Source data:
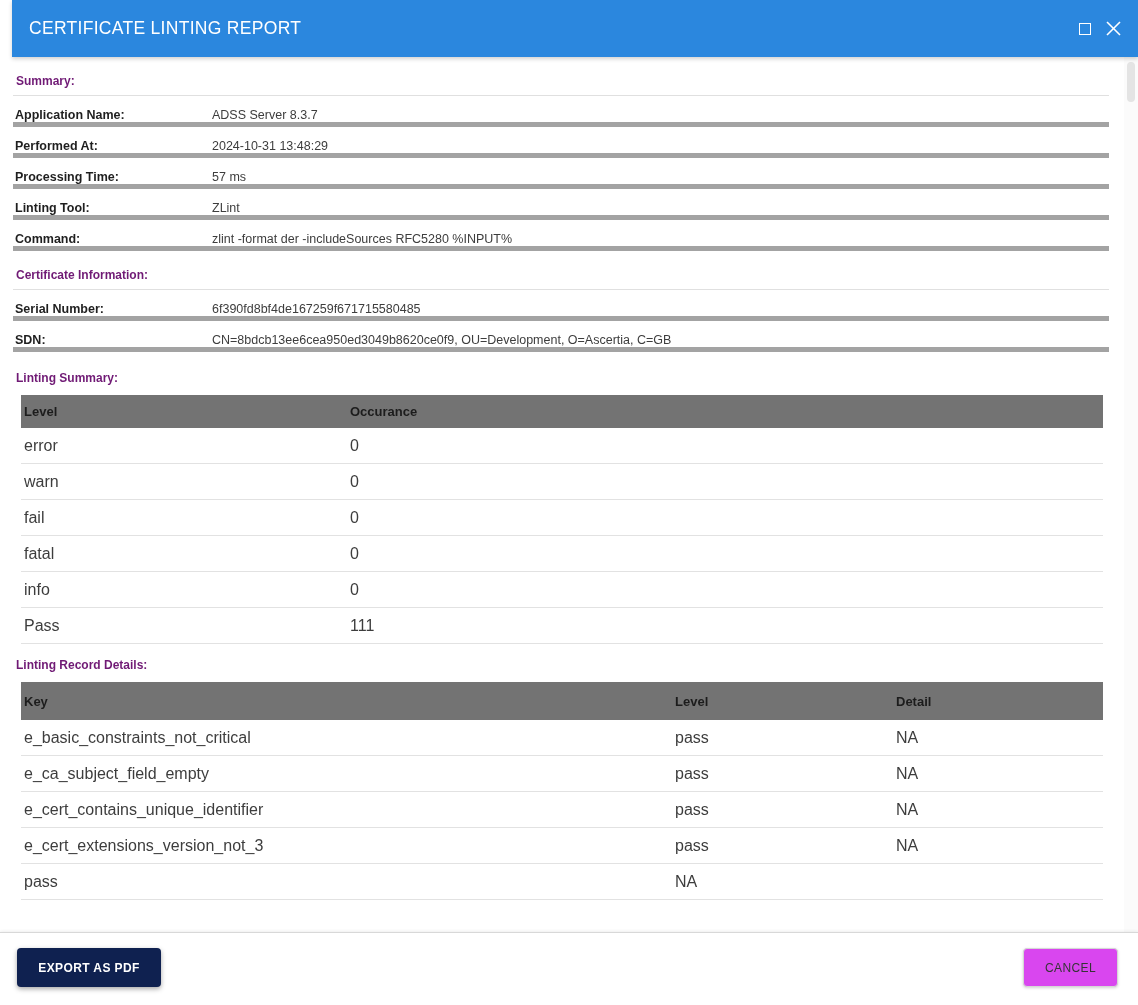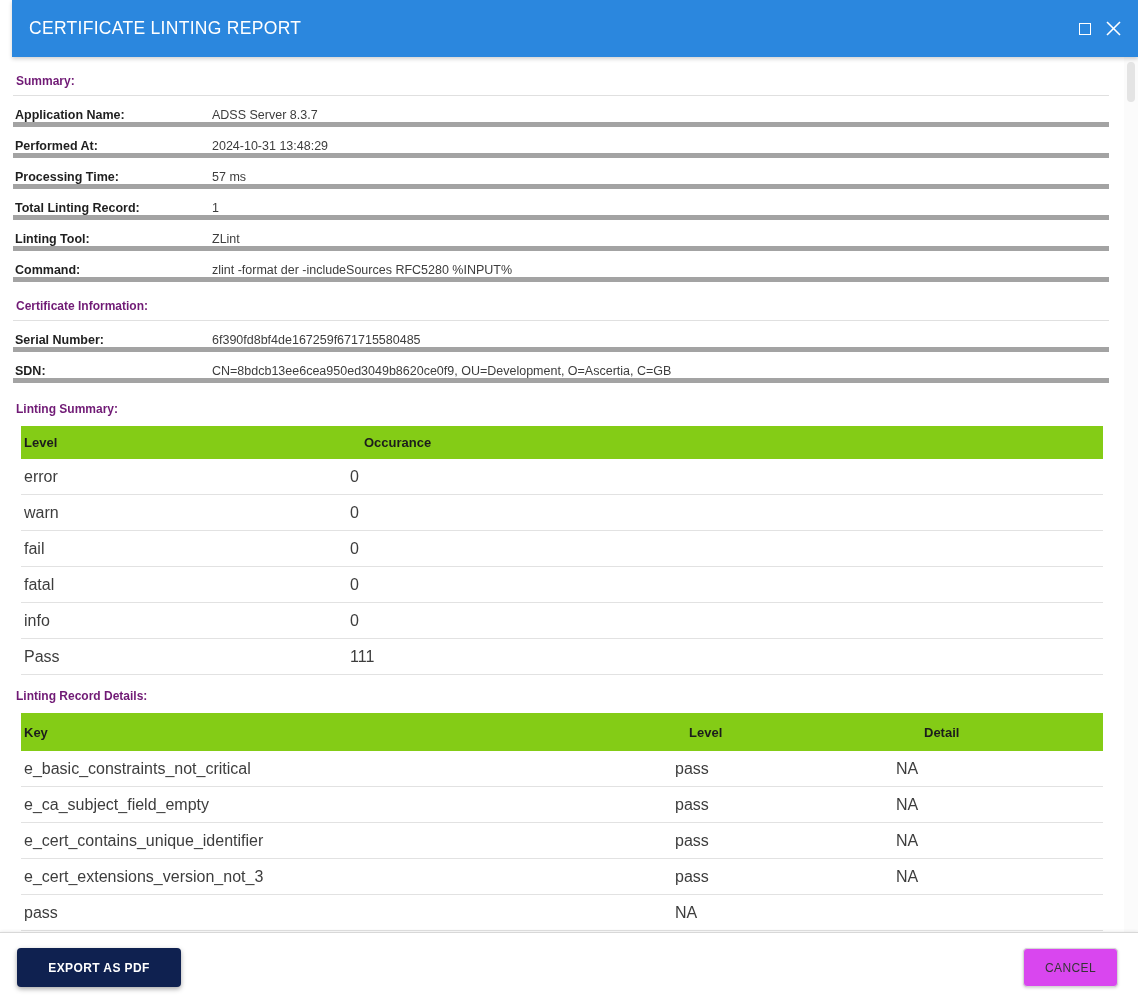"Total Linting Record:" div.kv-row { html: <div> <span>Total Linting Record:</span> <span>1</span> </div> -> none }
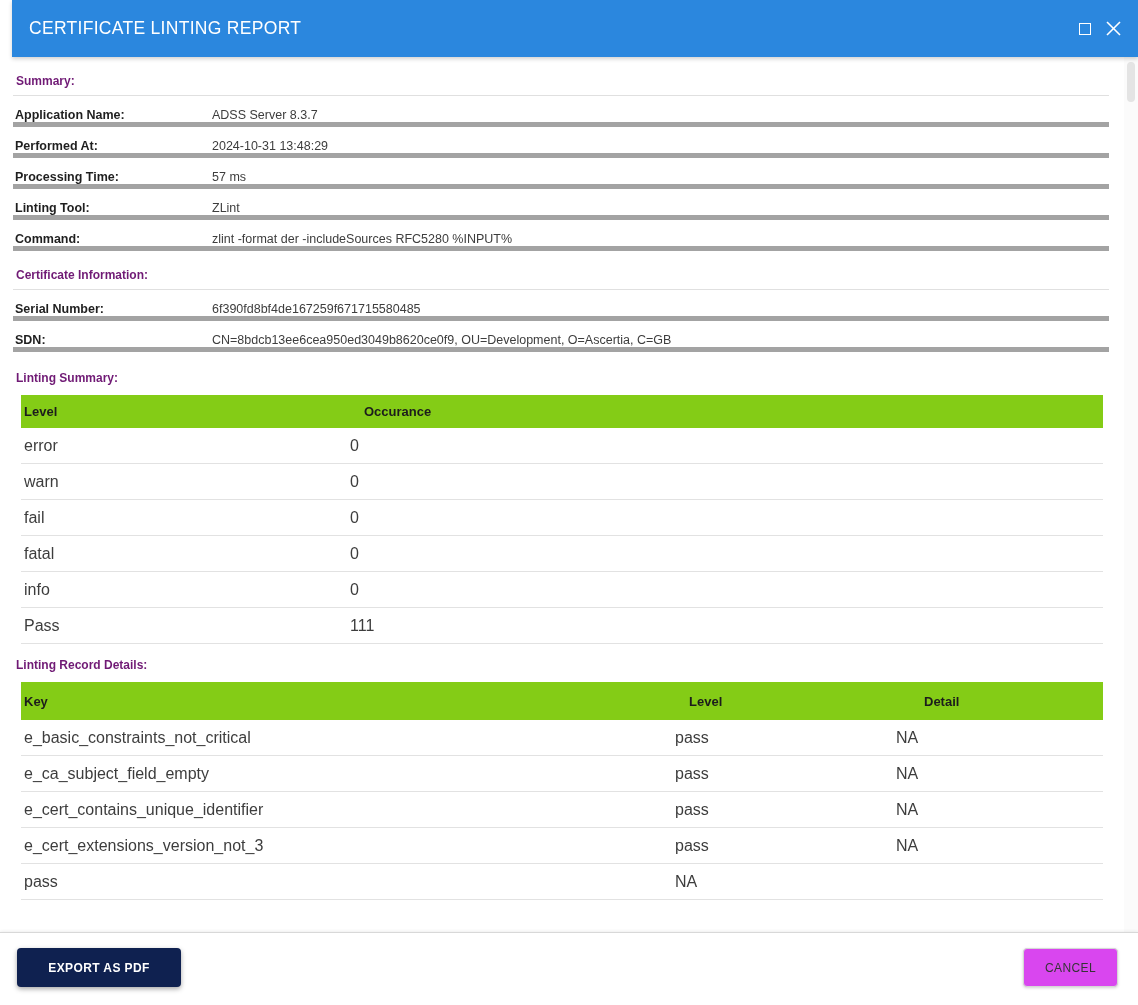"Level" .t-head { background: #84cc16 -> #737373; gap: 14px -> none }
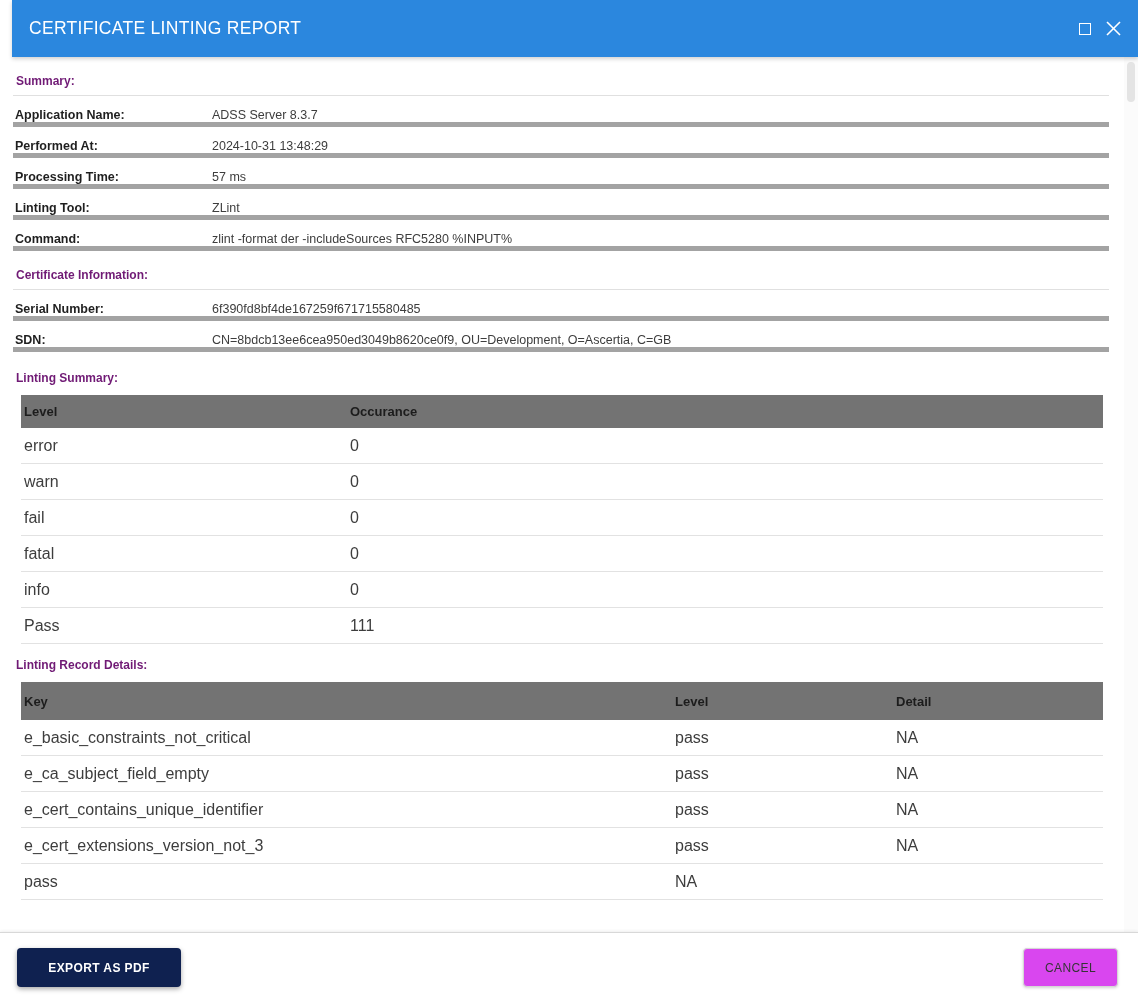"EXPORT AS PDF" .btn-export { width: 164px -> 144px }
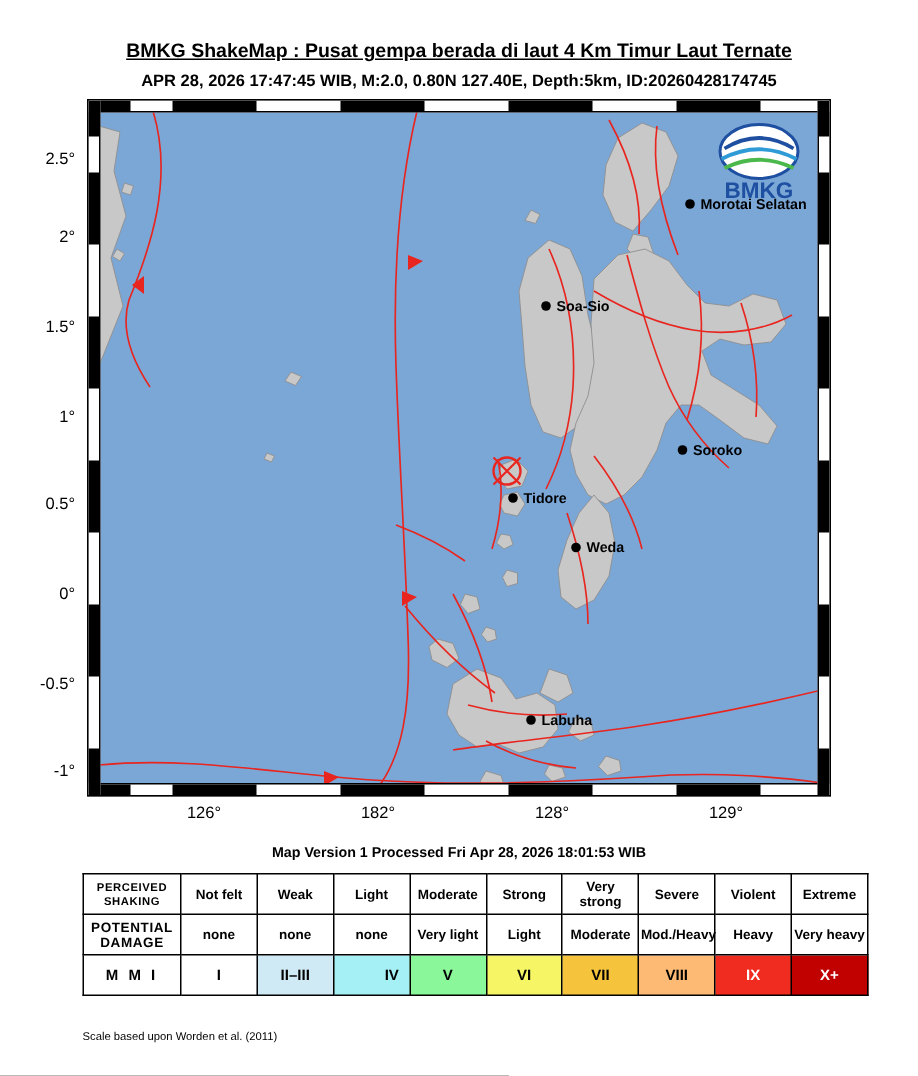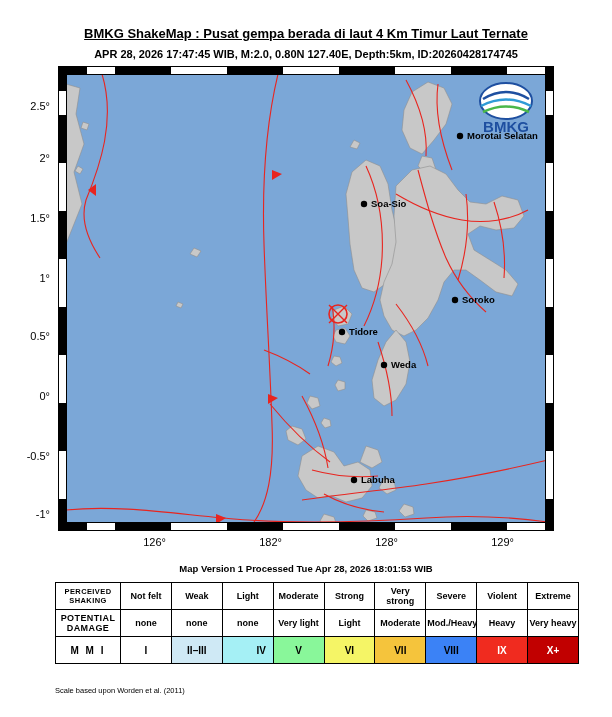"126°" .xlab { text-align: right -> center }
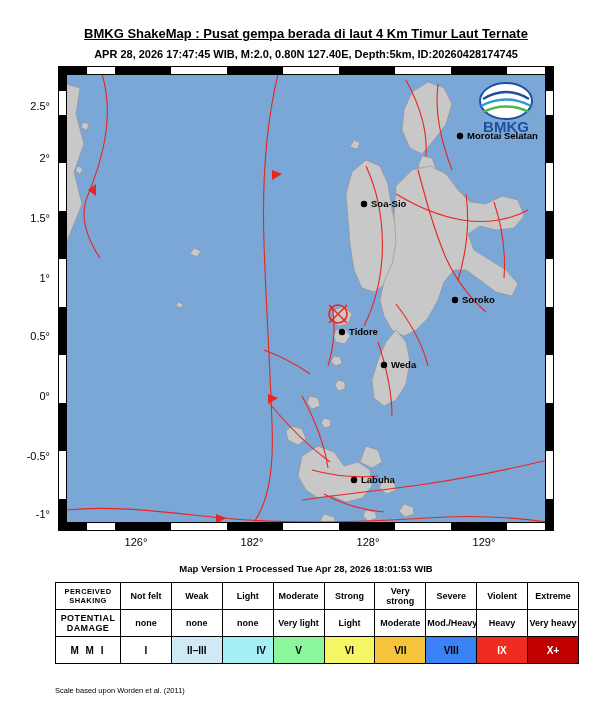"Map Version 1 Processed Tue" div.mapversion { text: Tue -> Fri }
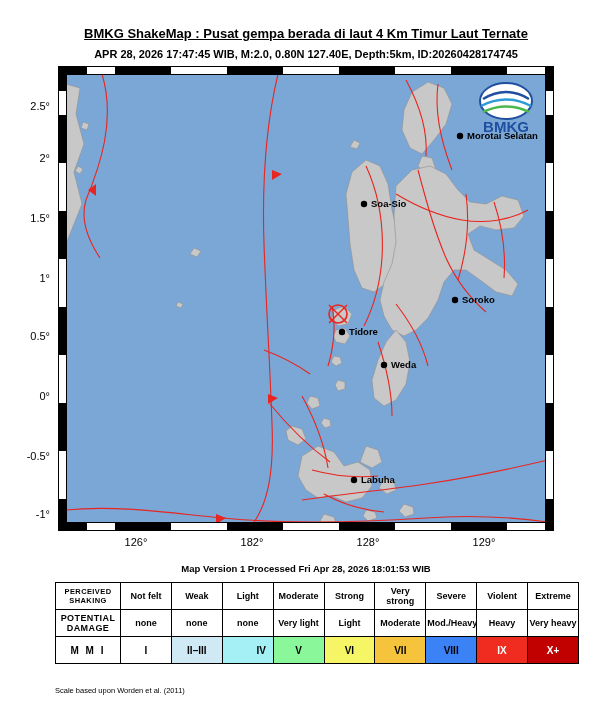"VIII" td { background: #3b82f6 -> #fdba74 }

- _WHAT THE EXERCISE ASKS_: Can you quote exactly, and only, the lines from the one containing "Version 1 Processed" through the last line of the records above, keeping both ends and leaving out any pictures?

- _ANSWER FOR THE TASK_:
"Map Version 1 Processed Tue" div.mapversion { text: Tue -> Fri }
"VIII" td { background: #3b82f6 -> #fdba74 }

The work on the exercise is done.